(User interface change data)
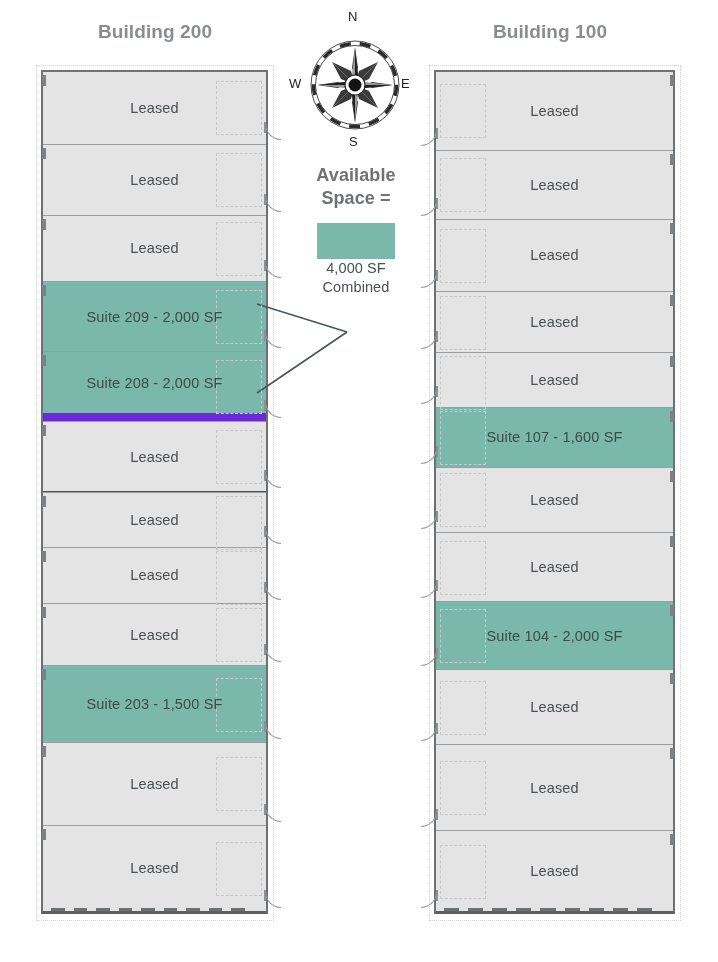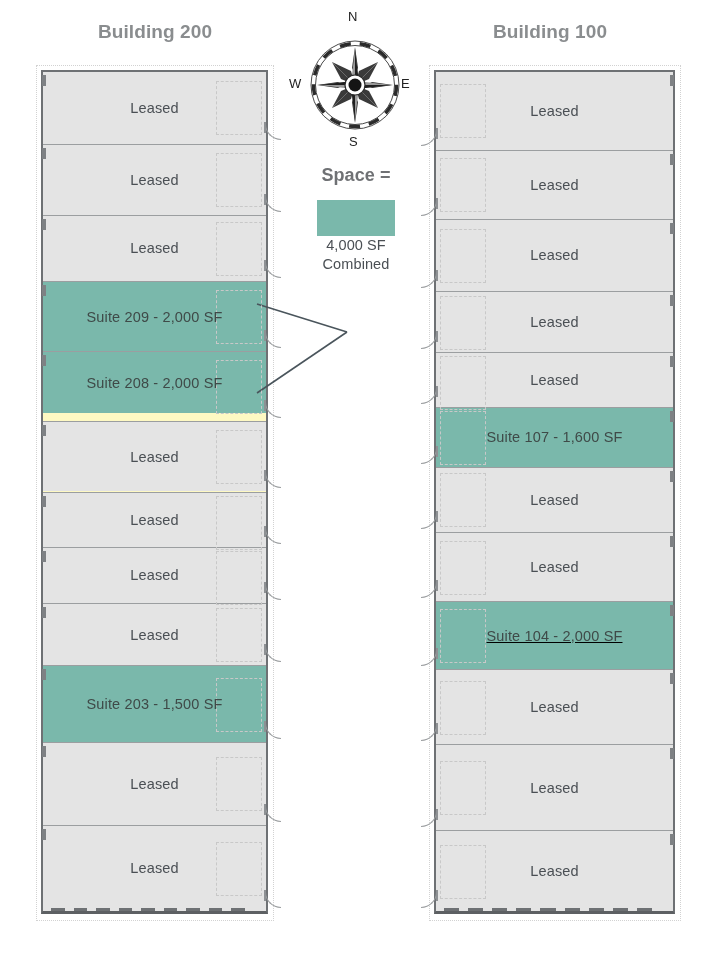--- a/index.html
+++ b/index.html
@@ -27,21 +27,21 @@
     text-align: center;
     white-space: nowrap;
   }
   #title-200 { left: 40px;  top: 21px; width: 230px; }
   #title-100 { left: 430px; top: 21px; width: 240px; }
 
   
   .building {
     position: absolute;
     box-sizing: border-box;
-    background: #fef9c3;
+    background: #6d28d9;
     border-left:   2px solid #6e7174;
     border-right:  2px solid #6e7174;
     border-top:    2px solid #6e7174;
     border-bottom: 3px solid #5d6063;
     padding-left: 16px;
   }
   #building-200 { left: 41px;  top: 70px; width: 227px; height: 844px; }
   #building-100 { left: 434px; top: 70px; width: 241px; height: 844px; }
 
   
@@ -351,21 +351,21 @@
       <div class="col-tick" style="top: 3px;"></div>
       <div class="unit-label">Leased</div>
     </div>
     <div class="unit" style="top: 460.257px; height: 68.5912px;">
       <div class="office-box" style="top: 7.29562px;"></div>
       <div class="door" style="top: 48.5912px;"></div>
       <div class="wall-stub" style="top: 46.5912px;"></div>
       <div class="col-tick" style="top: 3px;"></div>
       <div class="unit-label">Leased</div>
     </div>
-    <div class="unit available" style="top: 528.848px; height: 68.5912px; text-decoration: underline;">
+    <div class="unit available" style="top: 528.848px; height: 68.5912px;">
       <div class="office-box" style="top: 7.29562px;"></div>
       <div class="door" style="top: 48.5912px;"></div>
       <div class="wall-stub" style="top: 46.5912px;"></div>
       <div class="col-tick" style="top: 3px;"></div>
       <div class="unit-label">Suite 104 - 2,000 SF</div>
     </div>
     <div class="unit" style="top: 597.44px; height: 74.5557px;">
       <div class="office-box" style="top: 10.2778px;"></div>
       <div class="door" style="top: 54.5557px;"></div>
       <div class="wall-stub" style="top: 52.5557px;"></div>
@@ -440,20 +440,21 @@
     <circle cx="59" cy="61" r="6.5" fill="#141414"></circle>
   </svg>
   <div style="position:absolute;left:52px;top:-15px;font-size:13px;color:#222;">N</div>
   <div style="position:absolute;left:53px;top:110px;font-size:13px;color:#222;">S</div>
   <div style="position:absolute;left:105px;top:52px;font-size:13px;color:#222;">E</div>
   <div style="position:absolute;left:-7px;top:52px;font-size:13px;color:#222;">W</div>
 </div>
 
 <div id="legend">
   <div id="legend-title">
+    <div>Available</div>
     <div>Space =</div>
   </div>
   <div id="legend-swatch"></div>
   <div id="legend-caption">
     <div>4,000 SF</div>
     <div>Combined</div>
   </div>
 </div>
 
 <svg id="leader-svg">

...

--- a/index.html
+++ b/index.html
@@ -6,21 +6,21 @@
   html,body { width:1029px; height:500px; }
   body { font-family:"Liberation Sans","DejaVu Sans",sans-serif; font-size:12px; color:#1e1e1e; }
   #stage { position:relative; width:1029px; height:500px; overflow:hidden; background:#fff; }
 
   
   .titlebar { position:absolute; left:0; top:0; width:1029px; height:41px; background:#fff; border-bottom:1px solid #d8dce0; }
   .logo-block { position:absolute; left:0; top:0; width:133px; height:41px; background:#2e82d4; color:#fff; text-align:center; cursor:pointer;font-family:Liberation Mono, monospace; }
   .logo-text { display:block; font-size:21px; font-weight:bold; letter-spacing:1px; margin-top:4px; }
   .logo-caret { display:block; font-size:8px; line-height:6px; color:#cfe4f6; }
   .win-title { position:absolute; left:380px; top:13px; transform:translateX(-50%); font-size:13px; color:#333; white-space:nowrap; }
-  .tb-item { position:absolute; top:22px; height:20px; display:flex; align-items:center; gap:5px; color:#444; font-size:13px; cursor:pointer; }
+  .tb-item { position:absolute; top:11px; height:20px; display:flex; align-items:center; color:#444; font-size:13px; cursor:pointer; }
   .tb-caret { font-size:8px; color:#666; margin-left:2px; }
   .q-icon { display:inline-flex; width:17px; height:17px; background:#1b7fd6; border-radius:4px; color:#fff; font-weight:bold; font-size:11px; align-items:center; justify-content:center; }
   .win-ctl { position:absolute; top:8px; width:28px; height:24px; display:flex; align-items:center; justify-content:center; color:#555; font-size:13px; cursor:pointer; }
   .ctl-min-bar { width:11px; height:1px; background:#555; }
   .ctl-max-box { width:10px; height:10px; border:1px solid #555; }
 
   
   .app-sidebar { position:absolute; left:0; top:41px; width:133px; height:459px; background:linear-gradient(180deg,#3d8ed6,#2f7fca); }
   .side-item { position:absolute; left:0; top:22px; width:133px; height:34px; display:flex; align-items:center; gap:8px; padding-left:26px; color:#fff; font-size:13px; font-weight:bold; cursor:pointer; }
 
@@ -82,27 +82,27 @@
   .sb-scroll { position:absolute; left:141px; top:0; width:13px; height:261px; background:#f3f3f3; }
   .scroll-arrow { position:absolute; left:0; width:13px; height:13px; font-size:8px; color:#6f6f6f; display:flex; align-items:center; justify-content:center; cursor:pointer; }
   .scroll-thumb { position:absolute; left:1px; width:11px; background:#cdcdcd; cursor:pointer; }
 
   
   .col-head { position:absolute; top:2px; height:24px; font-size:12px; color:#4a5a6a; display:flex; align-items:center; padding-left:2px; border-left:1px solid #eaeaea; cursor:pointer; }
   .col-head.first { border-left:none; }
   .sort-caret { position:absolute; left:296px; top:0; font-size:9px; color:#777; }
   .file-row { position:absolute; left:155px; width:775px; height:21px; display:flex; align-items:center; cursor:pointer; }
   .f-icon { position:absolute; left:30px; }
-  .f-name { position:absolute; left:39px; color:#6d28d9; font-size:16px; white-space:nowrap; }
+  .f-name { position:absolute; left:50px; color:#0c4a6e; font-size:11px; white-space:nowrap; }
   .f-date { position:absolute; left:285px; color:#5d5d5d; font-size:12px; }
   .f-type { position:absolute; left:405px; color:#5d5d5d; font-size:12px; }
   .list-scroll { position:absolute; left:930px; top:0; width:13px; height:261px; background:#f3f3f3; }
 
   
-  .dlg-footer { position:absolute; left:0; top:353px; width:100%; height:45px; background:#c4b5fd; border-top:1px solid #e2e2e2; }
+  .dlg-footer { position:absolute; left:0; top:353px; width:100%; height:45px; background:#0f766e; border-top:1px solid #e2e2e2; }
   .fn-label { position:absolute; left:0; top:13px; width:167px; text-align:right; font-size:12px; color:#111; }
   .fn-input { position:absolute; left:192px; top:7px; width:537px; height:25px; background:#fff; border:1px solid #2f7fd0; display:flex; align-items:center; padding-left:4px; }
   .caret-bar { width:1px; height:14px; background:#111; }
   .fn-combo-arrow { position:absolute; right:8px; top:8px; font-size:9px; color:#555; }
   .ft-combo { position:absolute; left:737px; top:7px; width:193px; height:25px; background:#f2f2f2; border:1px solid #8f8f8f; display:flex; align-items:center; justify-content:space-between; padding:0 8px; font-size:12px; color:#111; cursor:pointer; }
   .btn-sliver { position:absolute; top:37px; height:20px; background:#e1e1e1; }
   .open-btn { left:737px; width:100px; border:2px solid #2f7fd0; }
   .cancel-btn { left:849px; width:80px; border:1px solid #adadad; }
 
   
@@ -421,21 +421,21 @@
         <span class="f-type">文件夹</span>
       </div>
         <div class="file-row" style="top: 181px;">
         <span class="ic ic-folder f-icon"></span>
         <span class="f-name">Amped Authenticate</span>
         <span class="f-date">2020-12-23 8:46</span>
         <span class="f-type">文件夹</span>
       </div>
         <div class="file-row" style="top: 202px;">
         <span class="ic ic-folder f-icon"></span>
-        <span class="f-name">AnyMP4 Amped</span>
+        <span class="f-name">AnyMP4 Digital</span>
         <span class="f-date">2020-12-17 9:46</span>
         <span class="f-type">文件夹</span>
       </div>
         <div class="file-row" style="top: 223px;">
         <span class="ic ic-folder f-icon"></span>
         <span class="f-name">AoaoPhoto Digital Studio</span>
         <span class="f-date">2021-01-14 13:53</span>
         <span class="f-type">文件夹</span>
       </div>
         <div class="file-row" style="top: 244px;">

---

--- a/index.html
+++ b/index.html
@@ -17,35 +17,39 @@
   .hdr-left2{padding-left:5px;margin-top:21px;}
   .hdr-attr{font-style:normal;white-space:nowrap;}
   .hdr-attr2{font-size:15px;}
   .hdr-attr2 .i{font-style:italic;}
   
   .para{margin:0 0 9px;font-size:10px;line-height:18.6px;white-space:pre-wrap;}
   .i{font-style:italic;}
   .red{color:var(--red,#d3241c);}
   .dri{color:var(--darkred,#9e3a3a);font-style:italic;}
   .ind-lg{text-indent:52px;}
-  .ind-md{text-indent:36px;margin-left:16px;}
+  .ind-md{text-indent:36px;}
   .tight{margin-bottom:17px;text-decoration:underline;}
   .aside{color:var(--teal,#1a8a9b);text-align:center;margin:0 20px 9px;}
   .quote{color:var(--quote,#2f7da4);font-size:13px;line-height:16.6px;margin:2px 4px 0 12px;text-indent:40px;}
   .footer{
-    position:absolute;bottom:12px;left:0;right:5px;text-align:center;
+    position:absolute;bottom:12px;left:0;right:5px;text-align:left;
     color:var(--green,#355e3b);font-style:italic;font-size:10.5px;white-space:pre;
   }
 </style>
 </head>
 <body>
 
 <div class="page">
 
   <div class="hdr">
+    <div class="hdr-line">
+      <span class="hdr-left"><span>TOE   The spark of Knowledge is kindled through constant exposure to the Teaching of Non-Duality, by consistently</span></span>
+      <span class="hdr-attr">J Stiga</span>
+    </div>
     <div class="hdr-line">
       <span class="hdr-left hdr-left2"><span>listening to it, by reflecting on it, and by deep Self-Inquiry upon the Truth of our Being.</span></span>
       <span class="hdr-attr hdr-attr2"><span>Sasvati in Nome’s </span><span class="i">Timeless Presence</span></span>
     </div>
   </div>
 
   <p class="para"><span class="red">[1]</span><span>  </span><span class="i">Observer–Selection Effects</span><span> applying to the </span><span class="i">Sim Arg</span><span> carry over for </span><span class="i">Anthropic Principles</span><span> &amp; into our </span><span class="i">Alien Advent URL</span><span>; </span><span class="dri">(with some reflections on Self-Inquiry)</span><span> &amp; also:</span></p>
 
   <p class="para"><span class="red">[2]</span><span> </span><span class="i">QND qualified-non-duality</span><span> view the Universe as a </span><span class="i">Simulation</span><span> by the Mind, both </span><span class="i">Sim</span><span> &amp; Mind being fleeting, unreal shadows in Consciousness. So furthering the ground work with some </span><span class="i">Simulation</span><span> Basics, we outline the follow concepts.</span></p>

## [DIRECTIONS FOR THIS TASK]
Tally the lines in the records containing the string "decoration"; output only the tally.

## [ANSWER FOR THIS EXERCISE]
2